ELHAP is a magical and unique charity, providing adventure play opportunities to disabled and disadvantaged children, young people and adults. Since 1976, we have supported tens of thousands of disabled children. Each year, ELHAP attracts over 8,000 visits from across North East London and Essex.

Our Values

In asserting children, young people and adults right to accessible, free and real adventure play opportunities, ELHAP believes in:

  • respecting the dignity and self-worth of each young person
  • respecting and valuing individual differences
  • recognising the growing autonomy of each person
  • respecting every person’s right to make choices regarding their lives
  • recognise the potential of each person.Our Vision
Through adventure play and its binding principles of respect, choice and trust all people, regardless of ability or dis-ability, are equal and free to develop to their full potential.

Our Mission
To provide inclusive, natural and stimulating adventure play and related recreation to all children, young people and adults who are disadvantaged through disability, adversity or difficult life experience through the provision of accessible, user led and friendly services to families in need.

Our History
Whilst working with local playgroups in the early 1970’s, Mrs Diana Casswell first had the idea that certain children she was working with would benefit from adventure play. From this idea Diana Casswell, along with her husband Reverend Peter Casswell, set about starting the first adventure playground for children with disabilities outside of inner London.

From the beginning, a group of committed and experienced people joined the management committee to see the creation of ELHAP. The first major hurdle was to find a suitable site for an adventure playground and by 1976 negotiations had been completed with the charity Barnardo’s for use of this site. Work to adapt it began immediately. A workable area had to be fenced off, structures and play facilities built and pathways laid. Indoor adaptations also had to be made including additional toilet accommodation together with provision for wet weather activities. In 1976 ELHAP opened, being well used from the start and as facilities and awareness grew the playground became increasingly popular.

ELHAP was the third adventure playground specially built for children and young people with disabilities. It remains one of only eight specialist adventure playgrounds in the UK.  Drummond Abernethy, with his wealth of adventure play experience, used to describe ELHAP as the “very best adventure playground for children with special needs”.


Q&A with Rachel Joseph

1.  Tell O2e supporters about ELHAP
ELHAP supports children and young people with disabilities and their families in East London. We are based in Woodford in a 2-acre site that includes a vast adventure playground and woodland reserve.We provide a space where disabled children and young people are given the freedom to explore their ideas, their abilities, and their connection to the wider world — through physical play in our adventure playground and woodland reserve as well as through art, music, drama, horticulture and regular outings around London.We believe that these experiences of personal exploration and risk taking, so often denied to disabled children and young people, are vital to establishing the confidence and resilience needed for life.We receive over 8500 visits a year and work with over 600 disabled children and young people from across East London. As well as offering direct support to our service users, we also provide crucial respite to 1000’s of family members.

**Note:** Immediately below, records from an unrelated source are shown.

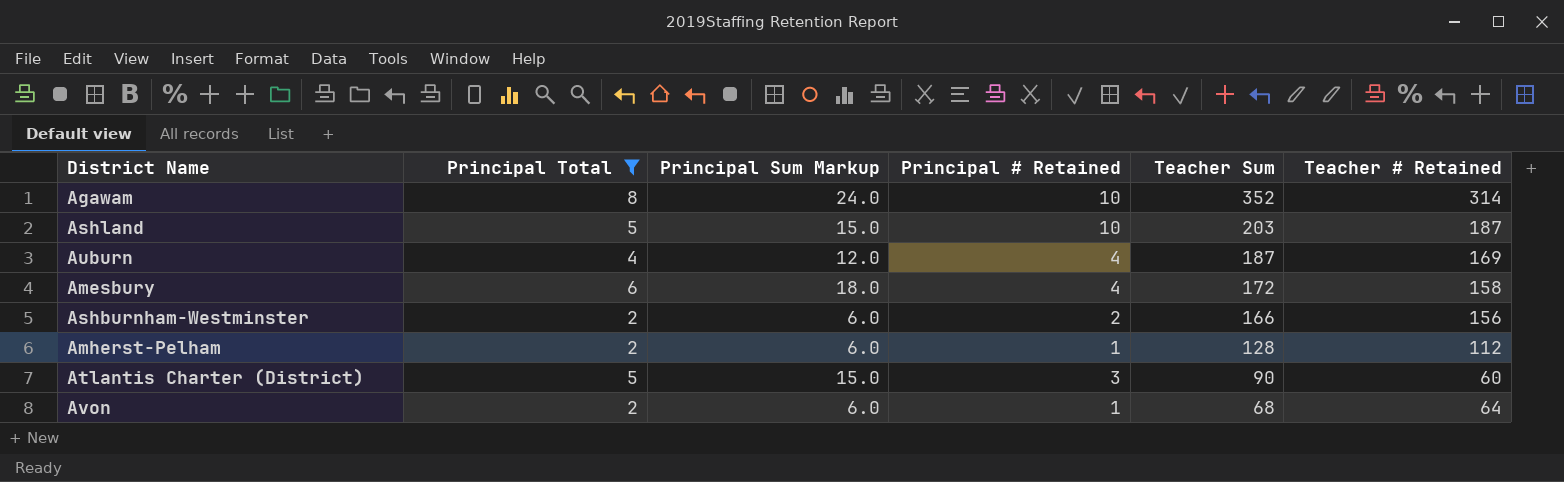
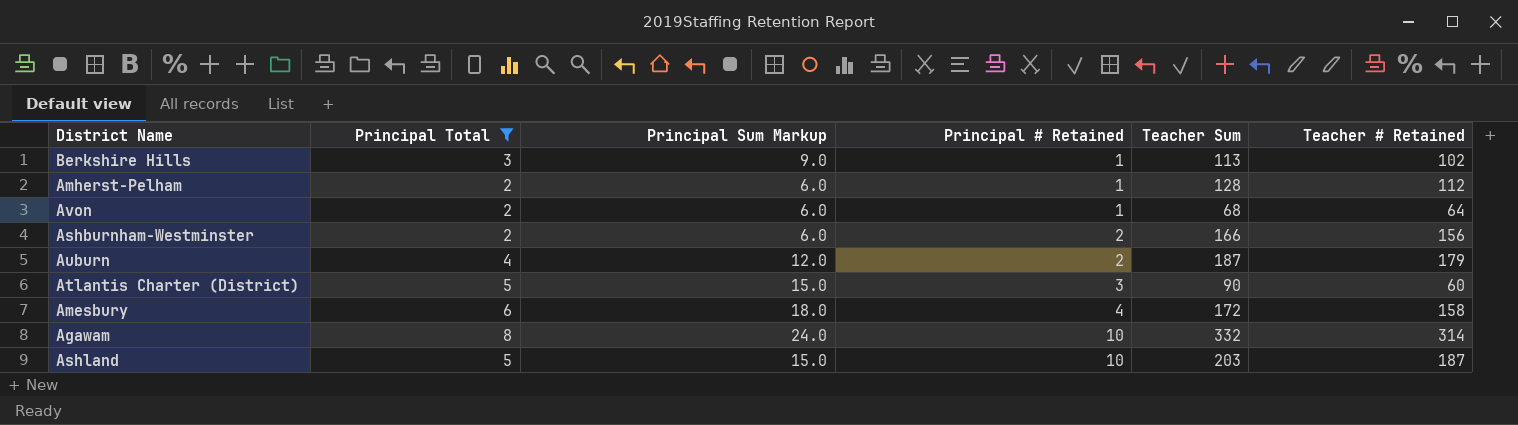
row order: Teacher Sum descending -> Principal # Retained ascending
row Berkshire Hills: none -> 3 | 9.0 | 1 | 113 | 102
Auburn | Principal # Retained: 4 -> 2
Auburn | Teacher # Retained: 169 -> 179
Agawam | Teacher Sum: 352 -> 332

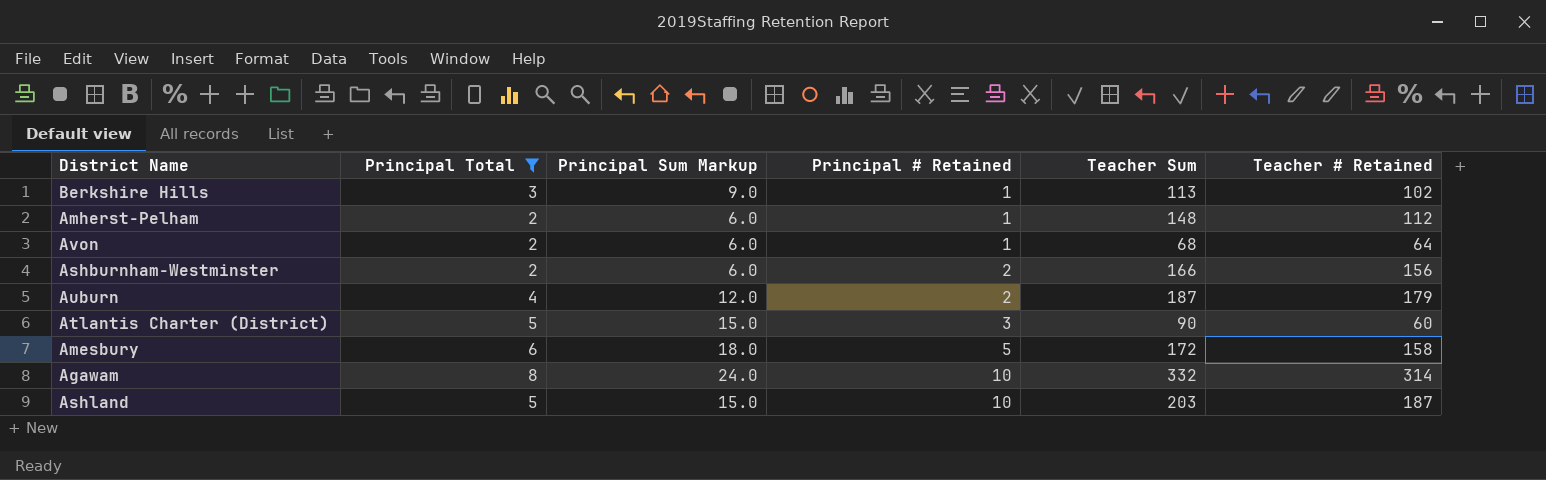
Amherst-Pelham | Teacher Sum: 128 -> 148
Amesbury | Principal # Retained: 4 -> 5

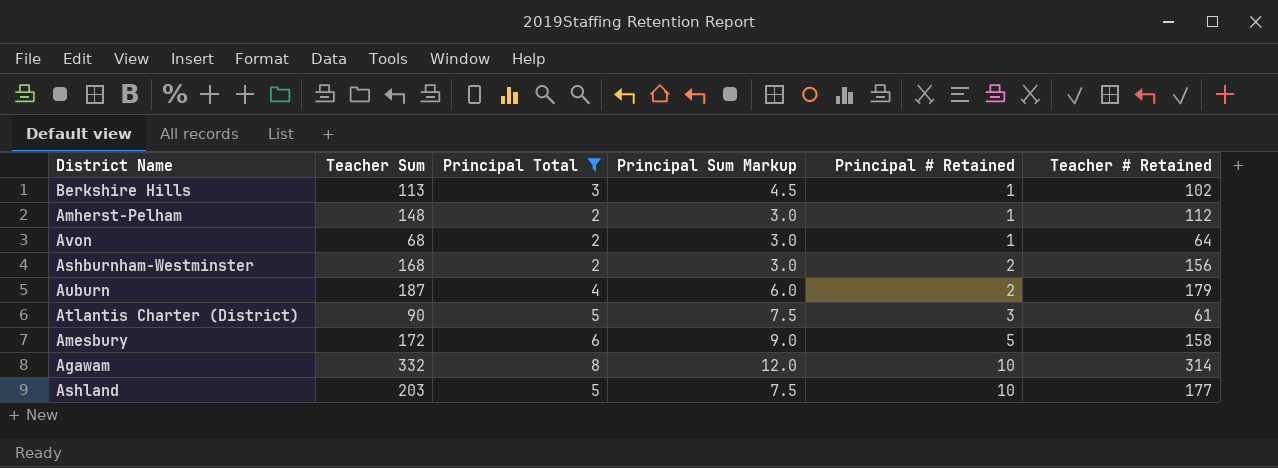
column Teacher Sum | position: 5 -> 2
column Principal Sum Markup | formula: [Principal Total] * 3 -> [Principal Total] * 1.5
Ashburnham-Westminster | Teacher Sum: 166 -> 168
Atlantis Charter (District) | Teacher # Retained: 60 -> 61
Ashland | Teacher # Retained: 187 -> 177

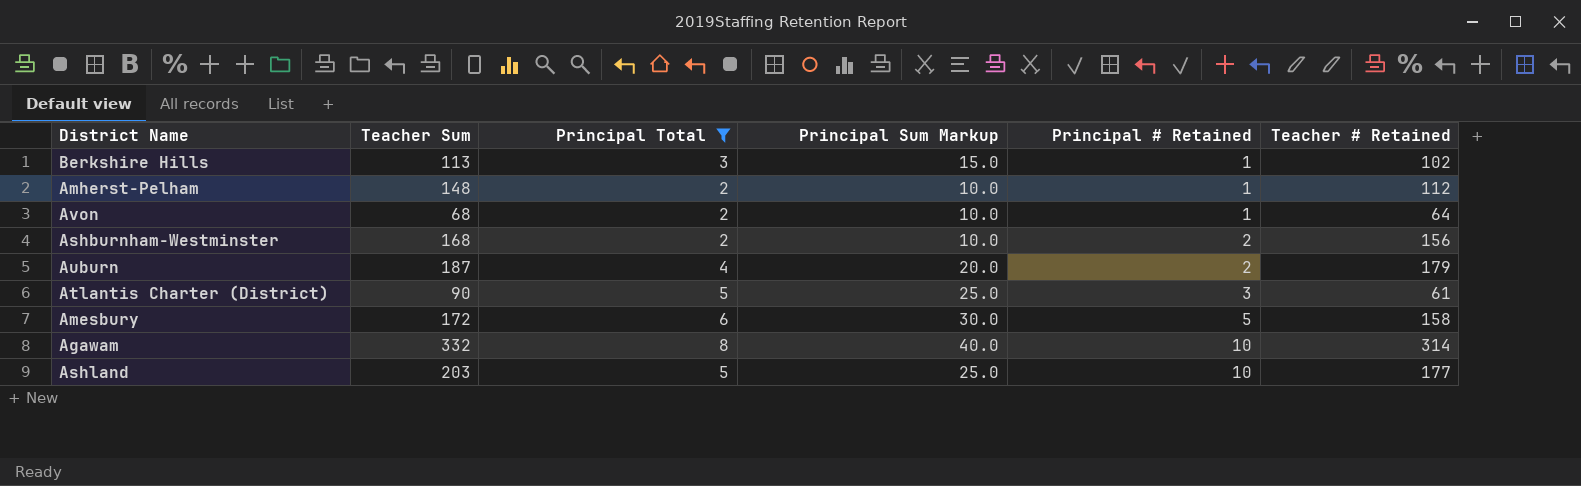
column Principal Sum Markup | formula: [Principal Total] * 1.5 -> [Principal Total] * 5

2.  What are the main challenges the charity faces?
The financial down-turn has put real pressure on disabled children and young people and their families. The closure of services has meant that we have more families than ever wanting to send their children to ELHAP. We urgently need to secure more funds, so that we can meet the growing demand for support.
Also, years of under-funding have meant that our building is in a state of disrepair and is too small for the number of service users we now deal with. We need to refurbish the building and create additional space as soon as possible. We are currently confirming the budget, but total costs will be in the region of £500,000- £1,000,000

3.  How can the O2e community help?
The O2E community can help us by raising funds, raising awareness of our work and joining one of our volunteer days to help with gardening and painting our massive play structures.

4.  What benefits will there be for the children SSDS supports from the funds donated by O2e?
Our funding from Local Authorities does not come close to covering our real costs. We
currently need to raise an additional £5/visit to enable each visit to go ahead. For every £5 you raise, you will enable a disabled children or young person to spend a day at our adventure playground and nature reserve.
Most of the children and young people at ELHAP have severe autism, often with other conditions (epilepsy, OCD etc.) Many have little access to the outdoors, as parents/carers may feel concerned that they could harm themselves or other children. They can feel like virtual prisoners in their own homes.
By providing more funding for more visits, you will enable 100’s of disabled children to experience freedom in the outdoors – often for the first time in their lives. They can experience the thrill of climbing trees in our tree house; fly through the air on our zip wire; learn how to build and cook over a campfire; observe wild-life on our infra-red cameras and enjoy our range of workshops from yoga, dance and art to horticulture and den-building.

5.  From the perspective of a supported charity, what does O2e look and feel like?
From the contact I have had so far, O2E feels like a very supportive, committed, nurturing and fun community of people. We are so grateful that you have decided to support us!